The other day I saw a ripple on the surface of my swimming pool (pools are as common as parking spaces in LA), and when I looked there was a bee struggling at the center of it. I tried to be Darwinian about it for a moment, letting the bee’s own stupidity for thinking it could swim be its undoing. But I could easily see the bee was a living creature that was struggling. I felt it. Survival of the fittest be damned, I had to rescue it. I grabbed the pool skimmer, easily scooped up the bee with the water around it and laid the skimmer across the arms of a deck chair. The water immediately drained and the bee started climbing up to the rim of it, on its way to the rest of its bee life. I was late for something so I didn’t see the bee get airborne, but when I got back the skimmer was empty. The bee was gone. Rescue mission accomplished.

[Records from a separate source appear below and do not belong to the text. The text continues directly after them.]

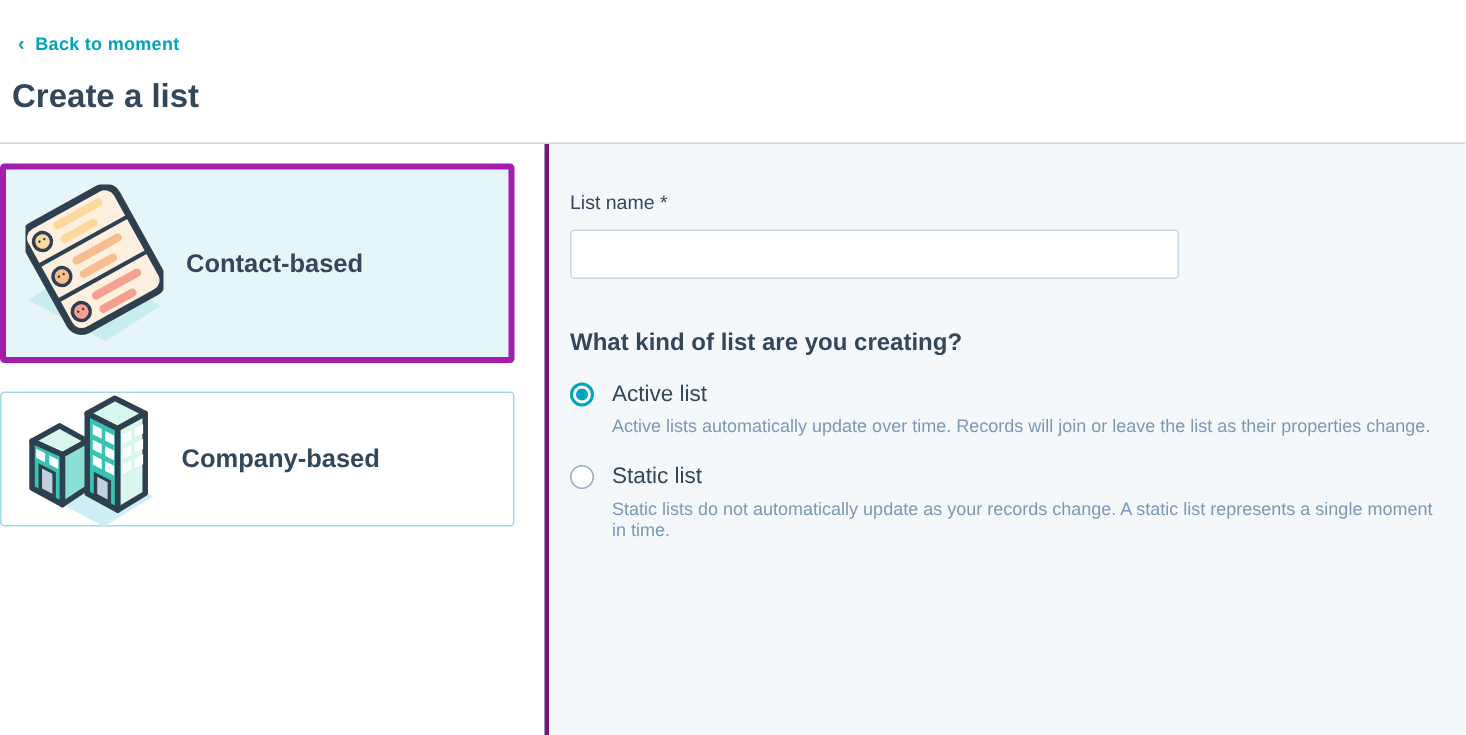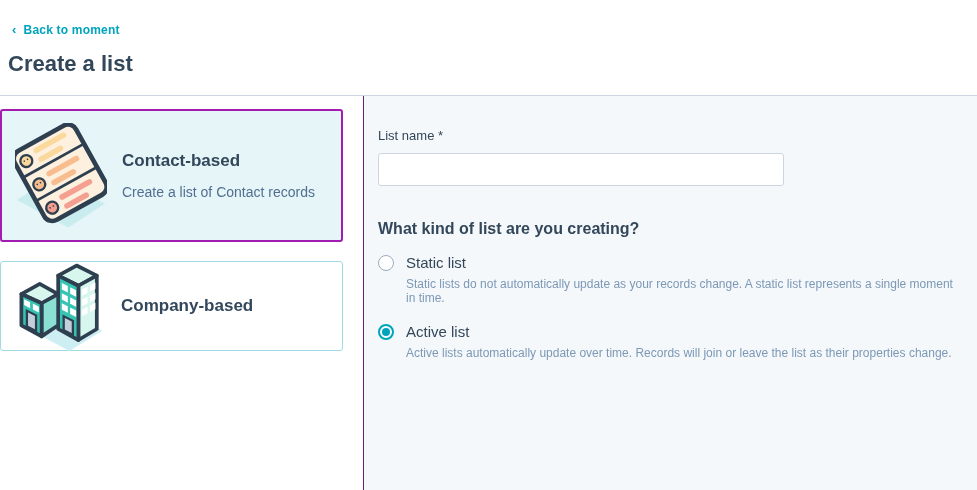--- a/index.html
+++ b/index.html
@@ -22,34 +22,34 @@
   .back-chevron { font-size: 13px; font-weight: 700; line-height: 1; }
   .page-title { margin-top: 13px; font-size: 22px; font-weight: 700; color: #33475b; }
 
   
   .content {
     position: absolute; left: 0; right: 0; top: 95px; bottom: 0;
     display: flex; border-top: 1px solid #cbd6e2;
   }
   .left-col { width: 363px; background: #ffffff; padding-top: 13px; flex: none; }
   .right-col {
-    flex: 1; background: #f5f8fa; border-left: 1px solid #701a75;
+    flex: 1; background: #f5f8fa; border-left: 3px solid #701a75;
     padding: 30px 16px 0 14px;
   }
 
   
   .type-card {
     width: 343px; border-radius: 3px; background: #ffffff;
     border: 1px solid #a0dbe5;
     display: flex; align-items: center; gap: 14px;
     padding: 10px 8px 10px 12px;
     cursor: pointer;
   }
   .type-card.selected {
-    border: 2px solid #a21caf; background: #e5f5f8;
+    border: 4px solid #a21caf; background: #e5f5f8;
   }
   .card-contact { height: 133px; }
   .card-company { height: 90px; margin-top: 19px; }
   .card-icon { flex: none; width: 94px; display: flex; justify-content: center; }
   .card-text { min-width: 0; }
   .card-title { font-size: 17px; font-weight: 700; color: #33475b; }
   .card-desc { margin-top: 13px; font-size: 14px; color: #516f90; }
 
   
   .field-label { font-size: 13px; color: #33475b; }
@@ -113,21 +113,20 @@
             <circle cx="23" cy="81" r="6.5" fill="#f59f90" stroke="#2e3f50" stroke-width="2.5"></circle>
             <circle cx="21" cy="80" r="0.9" fill="#2e3f50"></circle>
               <circle cx="25" cy="80" r="0.9" fill="#2e3f50"></circle>
             <rect x="35" y="73" width="40" height="6" rx="3" fill="#f59f90"></rect>
             <rect x="35" y="84" width="30" height="6" rx="3" fill="#f59f90"></rect>
           </g>
         </svg>
       </div>
       <div class="card-text">
         <div class="card-title">Contact-based</div>
-        <div class="card-desc">Create a list of Contact records</div>
       </div>
     </div>
 
     <div class="type-card card-company">
       <div class="card-icon">
         <svg width="92" height="102" viewBox="0 0 100 110">
           <polygon points="8,76 44,54 96,82 60,104" fill="#cdeef2"></polygon>
           <g stroke="#2e3f50" stroke-width="4" stroke-linejoin="round">
             <polygon points="48,22 68,11 90,22 70,33" fill="#d6f6ee"></polygon>
             <polygon points="70,33 90,22 90,80 70,92" fill="#d6f6ee"></polygon>
@@ -173,28 +172,28 @@
 
   <div class="right-col">
 
     <label class="field-label">List name *</label>
     <input class="list-name-input" type="text" value="" style="">
 
     <div class="question">What kind of list are you creating?</div>
 
     <div class="option">
       <div class="option-main">
+        <span class="radio selected"></span>
+        <span class="option-label">Active list</span>
+      </div>
+      <div class="option-desc">Active lists automatically update over time. Records will join or leave the list as their properties change.</div>
+    </div>
+
+    <div class="option">
+      <div class="option-main">
         <span class="radio"></span>
         <span class="option-label">Static list</span>
       </div>
       <div class="option-desc">Static lists do not automatically update as your records change. A static list represents a single moment in time.</div>
     </div>
 
-    <div class="option">
-      <div class="option-main">
-        <span class="radio selected"></span>
-        <span class="option-label">Active list</span>
-      </div>
-      <div class="option-desc">Active lists automatically update over time. Records will join or leave the list as their properties change.</div>
-    </div>
-
   </div>
 </div>
 
 </body></html>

Does a bee feel fear, panic, exhaustion in the same way I would if I were, say, trapped in a rip tide out in the ocean? I don’t know what experiment would tell us. I only know that I cannot believe the bee’s situation was completely comfortable for it. So I helped. And I felt good about it. Good will toward…bees. Check.

I get emails from dozens of charities every week (once you give to one, the word gets out somehow). I keep meaning to sit down and organize my donating. I have a “Giving Basket” on Charity Navigator to make sure I send something to twenty important ones. But giving to all the worthy causes would have me needing charity myself, so that’s not practical. If you have found a solution to expressing good will without going broke, or crazy, please comment. I could use a little help on this.